ATMA Classique s’est également inspirée du modèle de la musique pop pour promouvoir ses disques, notamment en tablant sur la mise en avant de ses vedettes : le ténor Marc Hervieux, le chef d’orchestre Yannick Nézet-Seguin ou la soprano Marie-Josée Lord. Leur popularité médiatique et les campagnes de publicité se doublent de fan-clubs sur Facebook, qui constituent des leviers efficaces pour promouvoir des titres.
« Avoir du pif »
« Il est devenu plus facile de s’imposer quand on a eu des artistes vedettes », souligne la présidente d’ATMA Classique. Sa capacité à développer des relations durables avec les artistes a joué un rôle dans sa réussite. Elle s’est occupée du premier disque de Marie-Josée Lord et a commencé à travailler avec Yannick Nézet-Seguin quand celui-ci n’avait que 23 ans. « Il faut avoir du pif ! » dit-elle.
Les albums d’ATMA Classique sont aujourd’hui distribués jusqu’au Japon, mais la force du marché local l’a beaucoup aidé. « À Montréal, il y a un public formidable pour la musique classique, explique l’entrepreneure. En Europe, ils sont jaloux de nous. » Le Québec représente 60 % du marché canadien d’ATMA Classique, qui enregistre le quart de ses ventes à l’international. Le Canada étant un marché de nouveautés, ATMA Classique propose environ 25 albums par an.
Malgré quelques nuits blanches, ATMA Classique n’a jamais été déficitaire. « J’essaie de naviguer entre les différents projets pour trouver un équilibre, précise Mme Goyette. Résultat, l’ensemble du catalogue est rentable, et chaque année je fais des profits. » Des bénéfices qui sont peu élevés, puisque la présidente déclare que sa société ressemble à un organisme sans but lucratif. Cependant, cette passionnée ne cherche pas à être plus gourmande. « J’aime mon entreprise comme cela, affirme celle qui emploie sept personnes. Certains grands acteurs de l’industrie ont des attentes démesurées. »

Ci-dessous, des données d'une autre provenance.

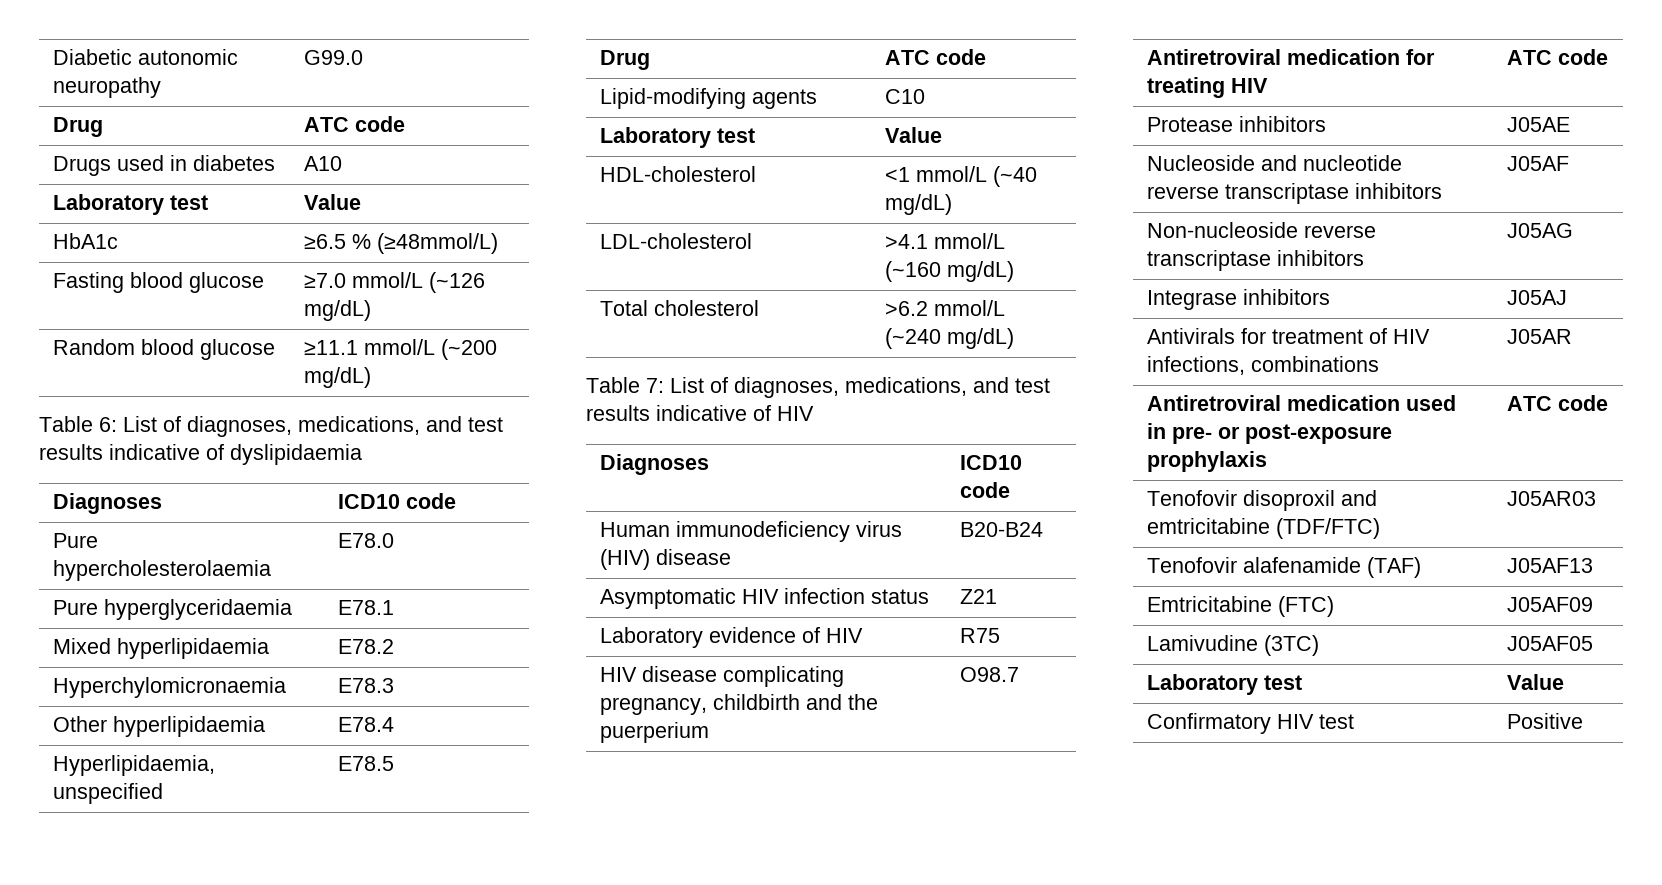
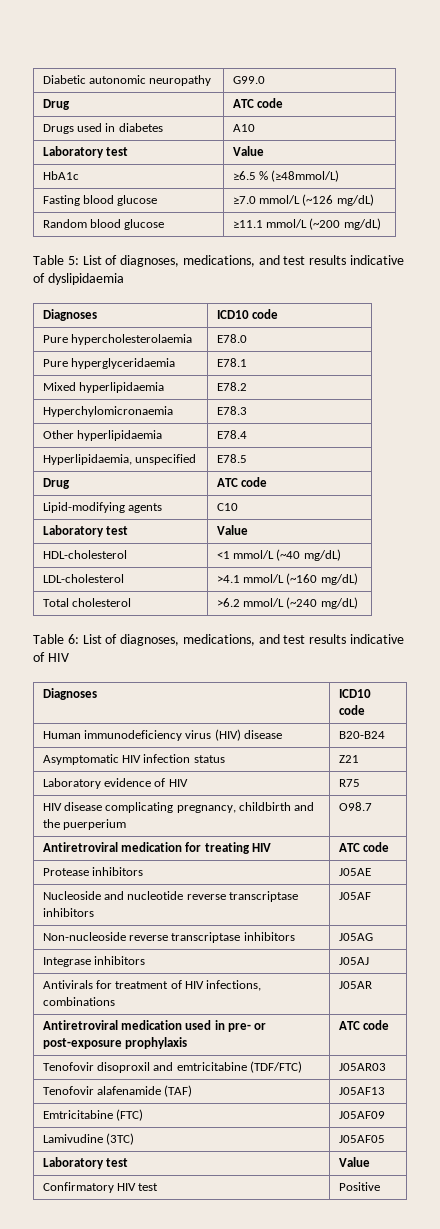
- Table 6: List of diagnoses, medications, and test results indicative of dyslipidaemia
+ Table 5: List of diagnoses, medications, and test results indicative of dyslipidaemia
- Table 7: List of diagnoses, medications, and test results indicative of HIV
+ Table 6: List of diagnoses, medications, and test results indicative of HIV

Ventes de disques en baisse, hausse du téléchargement légal et illégal… Le marché a bien changé en 20 ans. ATMA Classique s’est adaptée à cette évolution en prenant un virage numérique en 2006. Son site Internet dispose d’un espace boutique qui lui permet notamment de continuer à commercialiser des albums sortis il y a 10 ans.
Aujourd’hui, la moitié de ses ventes provient d’Internet, achats de disques par l’intermédiaire du site inclus. La croissance du marché électronique d’ATMA Classique a ralenti depuis un an, mais l’étiquette compte sur le développement du marché du téléchargement en haute définition, à la qualité sonore supérieure à celle d’un CD. « Nous faisons le maximum avec le numérique, nous sommes présents sur toutes les plateformes, déclare Mme Goyette. Actuellement, nous sommes à cheval entre deux formats, car le modèle de distribution numérique reste encore très lié aux albums achetés en entier sur Internet. »
Elle juge toutefois que c’est à l’ensemble de l’industrie de trouver des solutions pour survivre dans un monde où tout est accessible tout de suite et à peu de frais. « On attend de voir la direction prise par les chefs de file, car nous ne pouvons pas faire cavalier seul », considère-t-elle.
Malgré ces incertitudes, Mme Goyette reste sereine quant à l’avenir de son étiquette. « Il y aura toujours de nouveaux artistes qui arriveront sur le marché et qui auront besoin d’enregistrer un disque, estime-t-elle, et il y aura toujours des amateurs de musique classique. » Selon elle, ce n’est pas le marché qui vieillit, mais les consommateurs qui découvrent la musique classique sur le tard.